Regarding reordering of "ns = pid->numbers[pid->level].ns". If we are
talking about the thread that releases the last reference via the
fast-path atomic_read check, then, yes, they can be reordered by both
compiler and hardware, but only in a non-observable way, and so it
does not matter. Only in a non-observable way because the freeing
thread is the same as the thread that does "ns =
pid->numbers[pid->level].ns" and both compilers and hardware visibly
preserve program order for single-thread.
If we are talking about threads that release all but last reference,
then, no, they can't be reordered, because those threads execute
atomic_dec_and_test which is a release operation.
On Thu, Sep 17, 2015 at 6:08 PM, Oleg Nesterov <oleg@...hat.com> wrote:
> Honestly, I can not see how this can happen. So I do not really
> understand the problem and the fix.
>
> And if this can happen I can't understand how this patch can help.

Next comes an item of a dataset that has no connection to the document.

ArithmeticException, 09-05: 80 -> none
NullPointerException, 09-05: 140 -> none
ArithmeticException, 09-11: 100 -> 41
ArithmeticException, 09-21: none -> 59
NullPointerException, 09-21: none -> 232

> What about "ns = pid->numbers[pid->level].ns" ? It can be reordered
> with atomic_read_acquire().
>
> I leave this to other reviewers, but perhaps you can spell the
> "For example" part of the changelog.
>
>
> On 09/17, Dmitry Vyukov wrote:
>>
>> put_pid checks whether the current thread has the only reference
>> to the pid with atomic_read() which does not have any memory
>> barriers, and if so proceeds directly to kmem_cache_free().

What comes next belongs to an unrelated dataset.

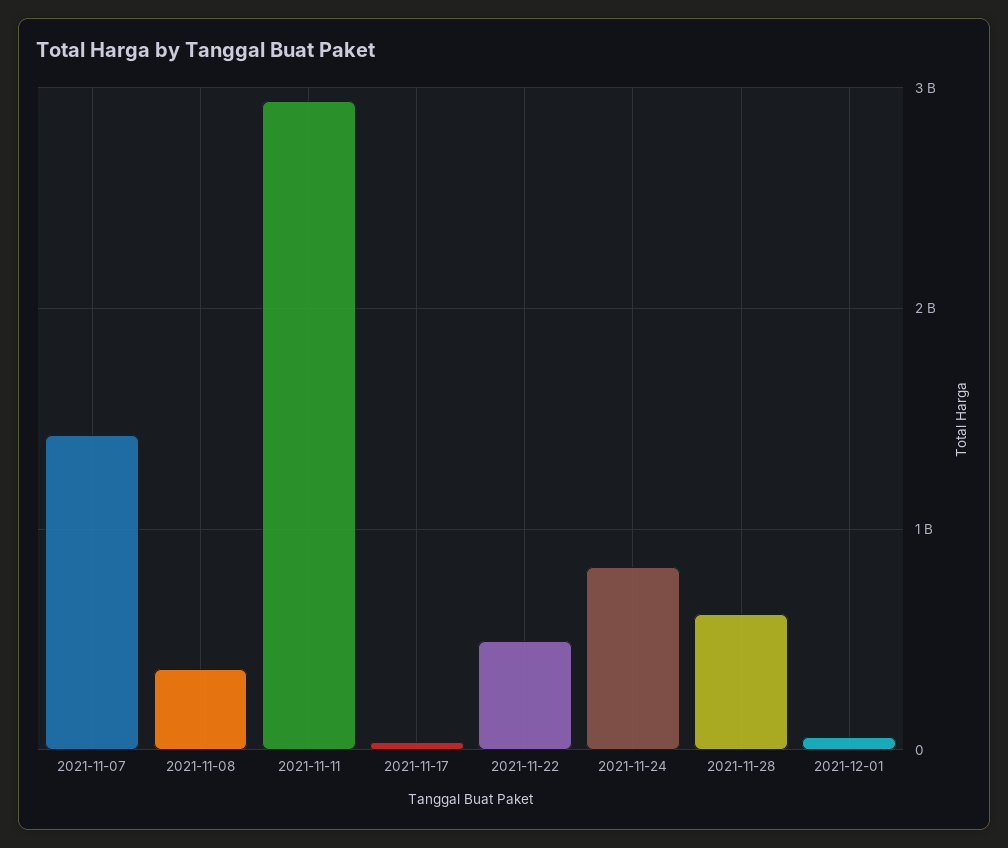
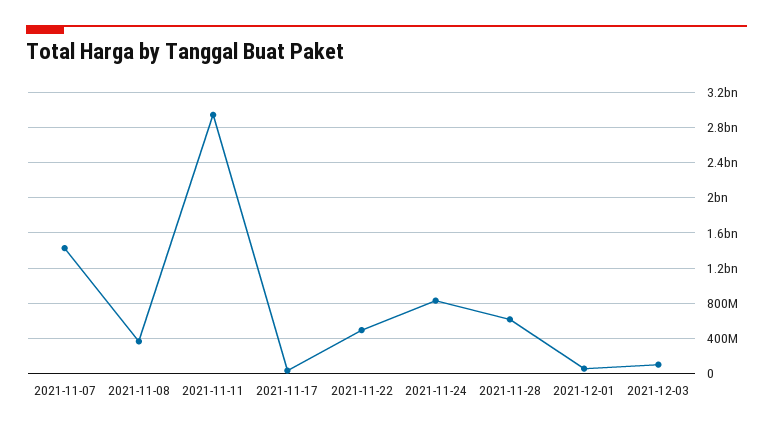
2021-12-03: none -> 100000000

>> As the result memory accesses to the object in kmem_cache_free()
>> or user accesses to the object after reallocation (again without
>> any memory barriers on fast path) can hoist above the atomic_read()
>> check and conflict with memory accesses to the pid object in other
>> threads before they released their references.
>>
>> There is a control dependency between the atomic_read() check and
>> kmem_cache_free(), but control dependencies are disregarded by some
>> architectures. Documentation/memory-barriers.txt explicitly states:
>> "A load-load control dependency requires a full read memory barrier.
>> ... please note that READ_ONCE_CTRL() is not optional! [even for stores]"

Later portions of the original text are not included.